Compared to previous studies, our approach stands out in that we systematically evaluate multiple filter types across a range of sampling rates, which is rarely addressed in the current literature. Most existing work relies on a fixed filter or sampling configuration, often optimized for controlled environments or non-clinical applications [4], [5], [21]. Although some studies show acceptable accuracy for general HR estimation, they are not robust enough when applied to clinical use cases such as the detection of cardiac autonomic neuropathy. In contrast, our study provides a comprehensive performance comparison showing that filters such as Butterworth and Morlet wavelets exhibit high fidelity in peak detection and HRV feature extraction even at low sampling rates and variable conditions. This fills a significant research gap and lays the foundation for more reliable PPG-based diagnostics in both clinical and wearable settings.
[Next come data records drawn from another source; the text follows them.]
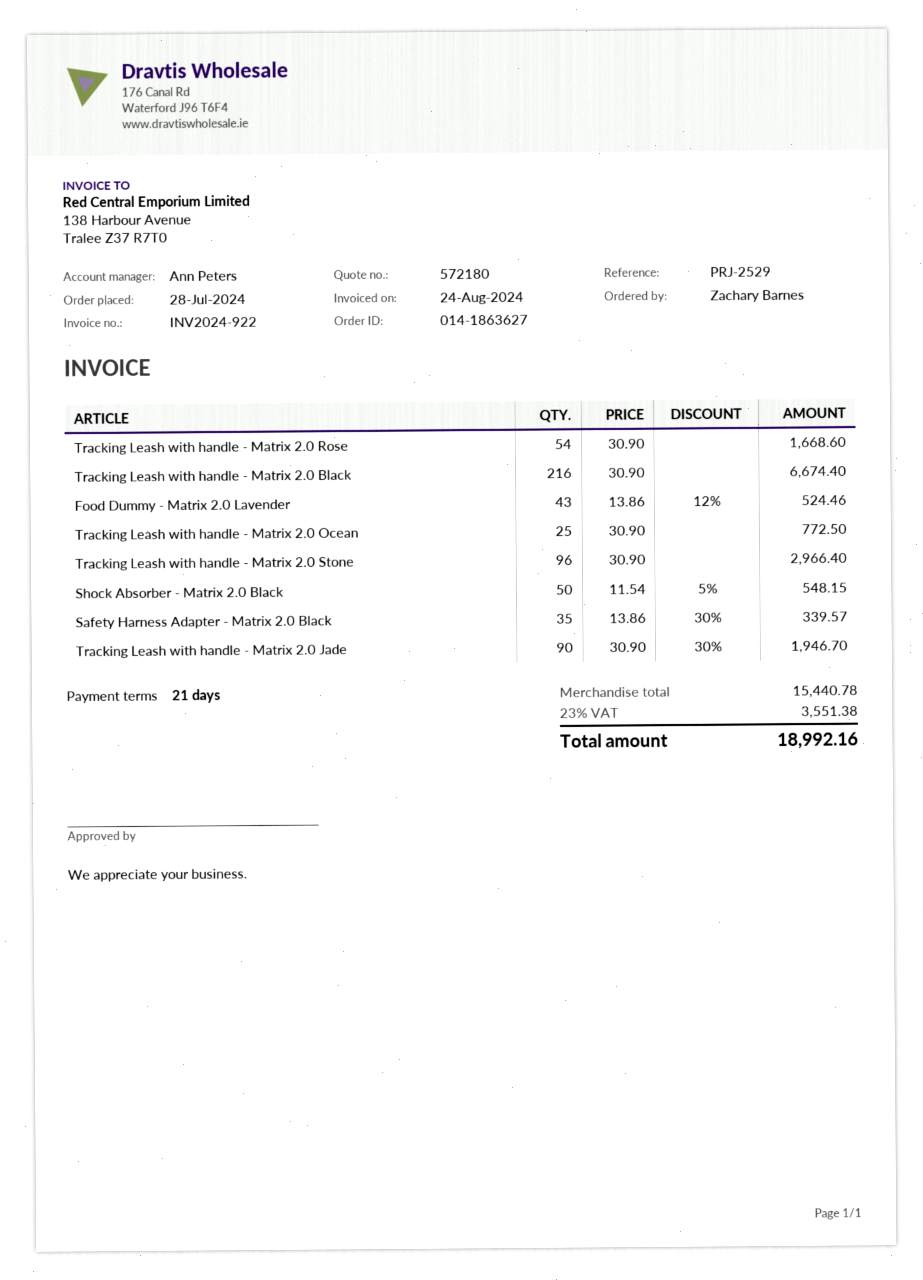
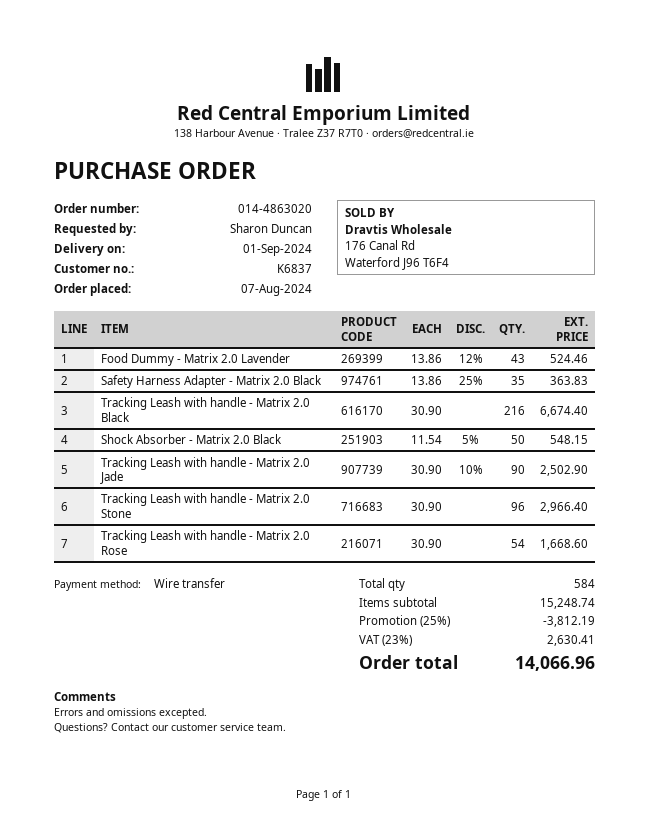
order number: 014-1863627 -> 014-4863020
order date: 2024-07-28 -> 2024-08-07
ordered by: Zachary Barnes -> Sharon Duncan
Tracking Leash with handle - Matrix 2.0 Ocean: 25 x 30.90 = 772.50 -> none
Safety Harness Adapter - Matrix 2.0 Black: 35 x 13.86 - 30% = 339.57 -> 35 x 13.86 - 25% = 363.83
Tracking Leash with handle - Matrix 2.0 Jade: 90 x 30.90 - 30% = 1946.70 -> 90 x 30.90 - 10% = 2502.90
subtotal: 15440.78 -> 15248.74
discount: none -> 25% = 3812.19
tax: 23% = 3551.38 -> 23% = 2630.41
total: 18992.16 -> 14066.96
In the literature, some studies focus on heartbeat and heart rate detection with wearable devices in daily life, which cannot provide sufficiently accurate PPG features. It is clear that anti-noise filters performed with different sampling rates have not been extensively evaluated, especially for clinical trials using SSIV to detect cardiac autonomic neuropathy. In this study, PPG was investigated as an alternative to ECG to detect cardiac autonomic neuropathy. Since PPG is susceptible to noise due to motion artifacts, suitable filters for different sampling rates need to be tested for noise immunity.
All PPG signals were processed and screened for the target application of detecting autonomic abnormalities. In the experiments, we found that the Butterworth, Bessel, Chebyshev, Elliptic, and Savitzky-Golay filters and the Morlet wavelet have the best signal preprocessing capabilities for the 10 selected sampling rates and thus can accurately localize the peaks in the PPG signal to generate interbeat intervals. We also investigated these filters to generate other PPG-derived parameters such as the interbeat variation, SDNN, and NN50. The results show that the above filters are still good candidates for the intended application. Finally, the normal range of autonomic nerves suitable for SSIV was determined by ROC curve analysis. The AUC in the resting phase was as high as 98.2 % and in the deep breathing phase reached 97.9 %. In conclusion, the IIR filter bank, F11 and F23 can provide very satisfactory processing results for wearable healthcare applications with lower acquisition rates.
In addition to healthcare monitoring and clinical screening, PPG applications in disease-related screening require highly accurate signal processing. For example, participants with severe peripheral artery atherosclerosis, including subclavian or brachial artery stenosis, may affect the systolic peak of pulsation, and the PPG signal is easily disturbed by hand movements, an uncooperative participant or those with obvious tremor or dyskinesia may not record reliable results. In this study, we have only completed the exploration of interbeat variation and HRV time-domain parameters. In the near future, we need to investigate other parameters suitable for disease detection. To explore PPG-based blood pressure estimation, blood glucose estimation, biometric identification, etc. in depth, a lot of research work needs to be done in the future.